I’m Nikolas the Chief Marketing Officer and part owner of Lens Hour, an online eyewear retail store situated in Cyprus. Getting past the brief intro, this blog post will cover quite a few things off the top of my head that have been going on behind the scenes.
This is the first post of the “Ecommerce Competing Against The Odds” series of many (hopefully) for our new blog.
If you have the time grab a cup of coffee or tea, it’s going to be quite lengthy.
Average Reading Time: 9 Minutes
The Initial Idea
Other than being the “gotoguy” for anything tech, website and marketing related (SEO Consulting mainly), I’m a fitness freak and a Physical Education degree holder. This year I’ve gotten back on the track, competing in javelin at the age of 31.
While driving past a very close friend’s optical store on my way to a track and field training session on the beach, something just clicked in my head.
I create websites, I help other companies solve their website issues and create marketing strategies for increased revenue and exposure. One hurdle throughout my own online ventures has always been sourcing products.
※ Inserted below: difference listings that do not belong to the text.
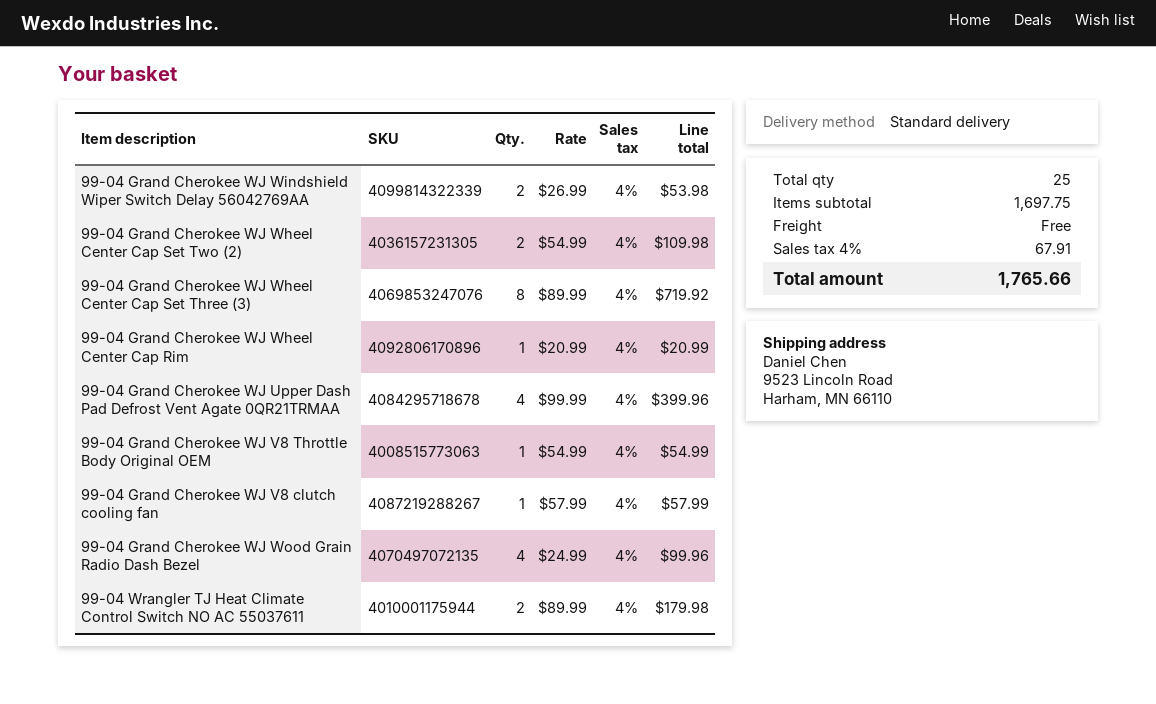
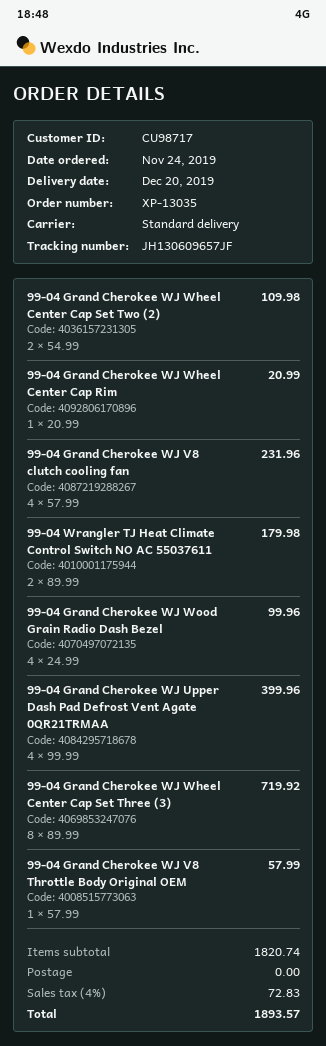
99-04 Grand Cherokee WJ Windshield Wiper Switch Delay 56042769AA: 2 x 26.99 = 53.98 -> none
99-04 Grand Cherokee WJ V8 Throttle Body Original OEM: 1 x 54.99 = 54.99 -> 1 x 57.99 = 57.99
99-04 Grand Cherokee WJ V8 clutch cooling fan: 1 x 57.99 = 57.99 -> 4 x 57.99 = 231.96
subtotal: 1697.75 -> 1820.74
tax: 4% = 67.91 -> 4% = 72.83
total: 1765.66 -> 1893.57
Other than providing services to others and being an Amazon affiliate on the side for over 6 years now, with great success, I’ve always wanted to move one step further and sell my own products.
“Building your house in someone else’s yard is never a sound business model.” Click to tweet
This thought seemed to be the first step towards something I have always wanted. I create the website and the marketing strategy, while the products and prescriptions are handled by a certified Optician that’s already in business and has his own sources for the products.
Let’s call the Optician “Cyclops” for now. He will be revealed later on down the road in this blog series.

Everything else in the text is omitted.